Negotiating the Deal
In order to be able to lead successful negotiations, sellers must honestly be able to answer themselves the following questions:
• Would you prefer a high full price or a lower all-cash offer?
• How important is the continued employment of current employees?
• How important is a quick sale?
• What would you do after selling the business?
Even after answering all of the above questions, however, it is in the rarest of circumstances that I have seen successful negotiations, removal of conditions and due diligence leading up to a closing, without the assistance of an experienced outside party.
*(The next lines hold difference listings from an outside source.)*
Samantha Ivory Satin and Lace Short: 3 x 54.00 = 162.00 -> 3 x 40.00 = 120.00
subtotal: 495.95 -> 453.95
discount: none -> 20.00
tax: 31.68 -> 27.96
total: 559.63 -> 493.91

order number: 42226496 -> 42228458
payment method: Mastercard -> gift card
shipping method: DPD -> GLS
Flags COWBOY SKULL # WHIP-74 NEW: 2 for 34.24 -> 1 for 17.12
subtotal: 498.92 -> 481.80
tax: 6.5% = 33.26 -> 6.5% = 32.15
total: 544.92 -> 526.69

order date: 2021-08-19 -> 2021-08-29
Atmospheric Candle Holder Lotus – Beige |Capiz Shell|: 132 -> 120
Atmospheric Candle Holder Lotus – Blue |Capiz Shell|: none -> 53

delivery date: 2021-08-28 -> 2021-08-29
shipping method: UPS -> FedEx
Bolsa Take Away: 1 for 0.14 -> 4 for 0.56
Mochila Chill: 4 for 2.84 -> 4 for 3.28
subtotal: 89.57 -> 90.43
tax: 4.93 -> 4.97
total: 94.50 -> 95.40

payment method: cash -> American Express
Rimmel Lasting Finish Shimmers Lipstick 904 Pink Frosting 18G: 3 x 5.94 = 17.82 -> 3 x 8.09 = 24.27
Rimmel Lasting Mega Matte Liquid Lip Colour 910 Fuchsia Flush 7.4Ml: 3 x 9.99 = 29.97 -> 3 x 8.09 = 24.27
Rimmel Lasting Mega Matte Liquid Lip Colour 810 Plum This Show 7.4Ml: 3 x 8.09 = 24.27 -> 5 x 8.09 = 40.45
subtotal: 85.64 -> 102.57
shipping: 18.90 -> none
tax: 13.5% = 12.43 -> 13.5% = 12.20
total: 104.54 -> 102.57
There are many reasons that can lead to a deal dying in this stage of the process. Some of these include: 1. “buyer and/or seller fatigue”, i.e. due diligence taking too long; 2. unwillingness of inability of seller to provide all the necessary proof for the performance of the business; 3. unreasonable expectations on behalf of a buyer or a seller; 4. unreasonable expectations and/or demands on behalf of some of the parties’ advisors; 5. animosity created during terms and conditions negotiations. While there are many other reasons, these in my opinion are some of the most common obstacles on the way to successful closing of a business transaction.
The best advise I can give small business owners when it comes to selling their business:
Finding a potential buyer is about 10-20% of the work – the hardest part of the process is the successful negotiation, due diligence and closing of a deal. However, if executed correctly and professionally, it provides good chance of selling for every business that is put on the market.